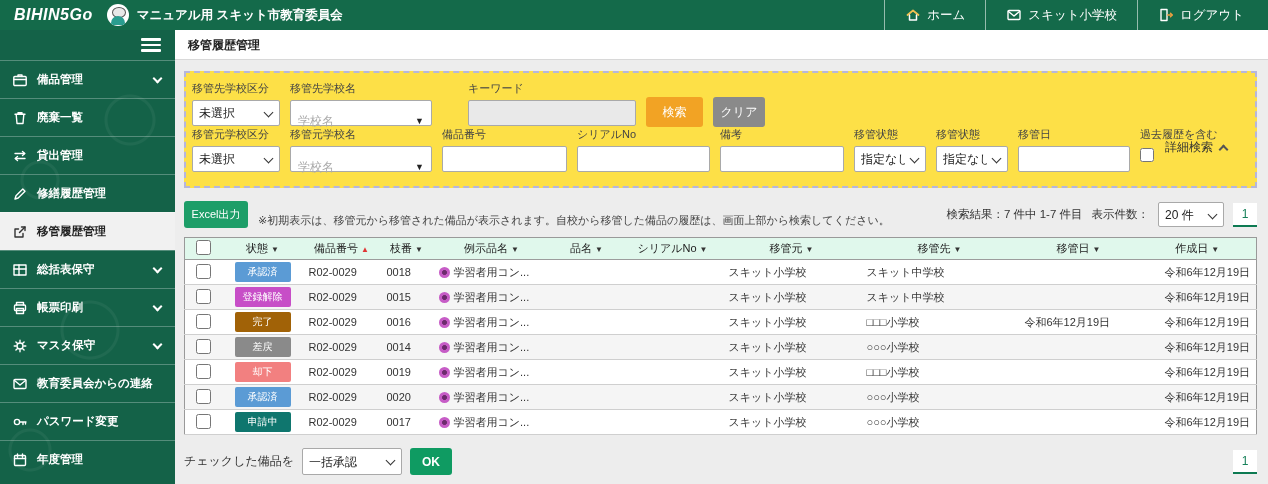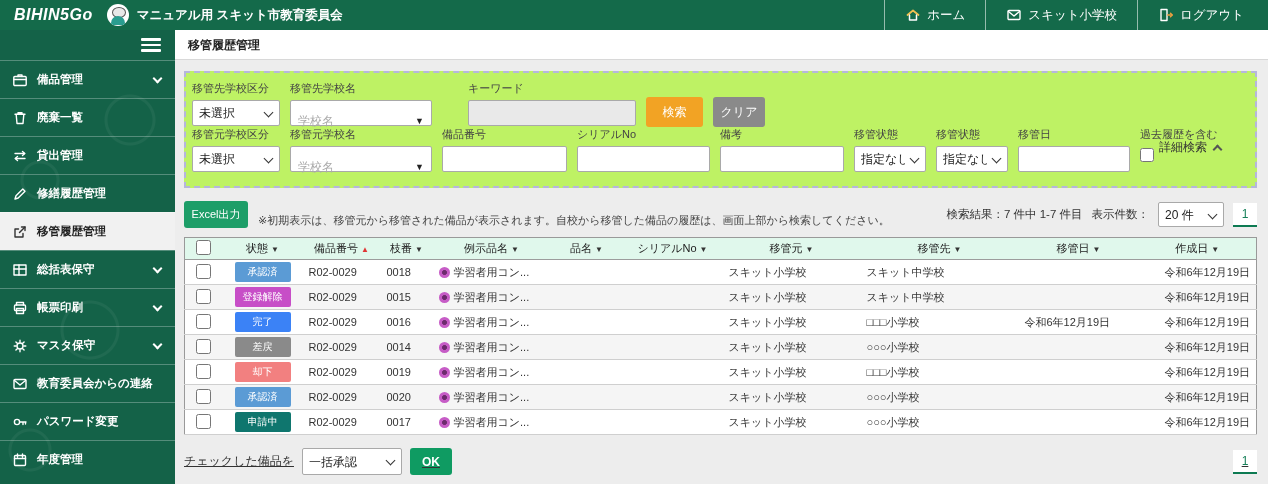--- a/index.html
+++ b/index.html
@@ -37,36 +37,36 @@
   .side-ic { width:16px; height:16px; flex:0 0 auto; }
   .side-ic svg { stroke:#fff; fill:none; stroke-width:1.4; }
   .side-item.active .side-ic svg { stroke:#333; }
   .chev { width:7px; height:7px; border-right:2px solid #fff; border-bottom:2px solid #fff; transform:rotate(45deg); margin-left:auto; margin-right:4px; margin-top:-3px; }
 
   .main { flex:1; display:flex; flex-direction:column; background:#ededed; }
   .title-bar { height:30px; background:#fff; border-bottom:1px solid #d8d8d8; line-height:30px; padding-left:13px; font-weight:bold; font-size:12px; color:#222; }
   .content { padding:11px 13px 0 9px; }
 
   
-  .search-panel { background:#bef264; border:2px dashed #b6b6dc; padding:8px 12px 14px 6px; position:relative; }
+  .search-panel { background:#fde047; border:2px dashed #b6b6dc; padding:8px 12px 14px 6px; position:relative; }
   .f-row { display:flex; gap:10px; align-items:flex-start; }
   .fld label { display:block; font-size:11px; color:#444; margin-bottom:4px; }
   .ctl { height:26px; border:1px solid #a9a9a9; border-radius:2px; background:#fff; font-size:12px; padding:0 6px; font-family:inherit; color:#222; }
   input.ctl::placeholder { color:#aaa; }
   input.ctl:disabled, .ctl.disabled { background:#e9e9e9; }
   .sel-wrap { position:relative; display:inline-block; }
   .sel-wrap select { appearance:none; -webkit-appearance:none; padding-right:20px; width:100%; }
   .sel-wrap::after { content:''; position:absolute; right:8px; top:9px; width:6px; height:6px; border-right:1.6px solid #333; border-bottom:1.6px solid #333; transform:rotate(45deg); pointer-events:none; }
   .combo { position:relative; display:flex; align-items:center; height:26px; border:1px solid #a9a9a9; border-radius:2px; background:#fff; padding:16px 22px 0 7px; cursor:pointer; }
   .combo .ph { color:#aaa; font-size:12px; }
   .combo .dd { position:absolute; right:7px; font-size:9px; color:#222; }
   .btn { border:none; border-radius:3px; color:#fff; font-size:12px; cursor:pointer; font-family:inherit; }
   .btn-search { background:#f2a324; width:57px; height:30px; margin-top:16px; }
   .btn-clear { background:#8a8a8a; width:52px; height:30px; margin-top:16px; }
-  .detail-toggle { position:absolute; right:34px; top:66px; font-size:12px; color:#333; cursor:pointer; display:flex; align-items:center; gap:7px; }
+  .detail-toggle { position:absolute; right:28px; top:66px; font-size:12px; color:#333; cursor:pointer; display:flex; align-items:center; gap:7px; }
   .chev-up { width:7px; height:7px; border-right:2px solid #555; border-bottom:2px solid #555; transform:rotate(-135deg); margin-top:3px; }
   .chk-fld label { margin-bottom:6px; }
   .chk-fld input { width:14px; height:14px; }
 
   
   .toolbar { display:flex; align-items:center; margin:13px 0 9px; }
   .btn-excel { background:#1d9e68; width:64px; height:27px; font-size:11px; }
   .note { font-size:11px; color:#444; margin-left:10px;margin-top:12px; }
   .result-area { margin-left:auto; display:flex; align-items:center; gap:9px; font-size:11.5px; color:#333; }
   .page-box { width:24px; height:24px; background:#fff; border-bottom:2px solid #0d7a52; text-align:center; line-height:22px; font-size:12px; color:#17815a; cursor:pointer; }
@@ -79,21 +79,21 @@
   td { font-size:11px; height:25px; border-bottom:1px solid #cfcfcf; padding:0 6px; color:#333; white-space:nowrap; overflow:hidden; }
   tr.alt td { background:#f5f5f5; }
   .arr { font-size:8px; margin-left:3px; }
   td.cc, th.cc { text-align:center; }
   td.cr { text-align:right; }
   .badge { display:inline-block; width:56px; padding:3px 0; border-radius:2px; color:#fff; font-size:10px; text-align:center; }
   .cat-ic { display:inline-block; width:11px; height:11px; border-radius:50%; background:radial-gradient(circle,#6d2b6d 28%,#c65cc6 34%); vertical-align:-2px; margin-right:4px; }
   input[type=checkbox].rowchk { width:15px; height:15px; }
 
   
-  .footer-bar { display:flex; align-items:center; margin-top:13px; gap:8px;text-decoration:underline; }
+  .footer-bar { display:flex; align-items:center; margin-top:13px; gap:8px; }
   .footer-bar .lbl { font-size:12px; color:#333; }
   .bulk select { height:27px; width:100px; }
   .btn-ok { background:#0f9b62; width:42px; height:27px; font-weight:bold; }
   .footer-page { margin-left:auto; }
 </style>
 </head>
 <body>
 
 <header class="topbar">
   <span class="logo">BIHIN5Go</span>
@@ -394,21 +394,21 @@
               <td><span class="cat-ic"></span>学習者用コン...</td>
               <td></td>
               <td></td>
               <td>スキット小学校</td>
               <td>スキット中学校</td>
               <td></td>
               <td class="cr">令和6年12月19日</td>
             </tr>
             <tr>
               <td class="cc"><input type="checkbox" class="rowchk" style=""></td>
-              <td class="cc"><span class="badge" style="background:#3b82f6">完了</span></td>
+              <td class="cc"><span class="badge" style="background:#a16207">完了</span></td>
               <td>R02-0029</td>
               <td>0016</td>
               <td><span class="cat-ic"></span>学習者用コン...</td>
               <td></td>
               <td></td>
               <td>スキット小学校</td>
               <td>□□□小学校</td>
               <td>令和6年12月19日</td>
               <td class="cr">令和6年12月19日</td>
             </tr>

###

• **Work to complete**
Search the listing above for the string "content". Copy every line that contains it.

• **Worked solution**
   .content { padding:11px 13px 0 9px; }
   .sel-wrap::after { content:''; position:absolute; right:8px; top:9px; width:6px; height:6px; border-right:1.6px solid #333; border-bottom:1.6px solid #333; transform:rotate(45deg); pointer-events:none; }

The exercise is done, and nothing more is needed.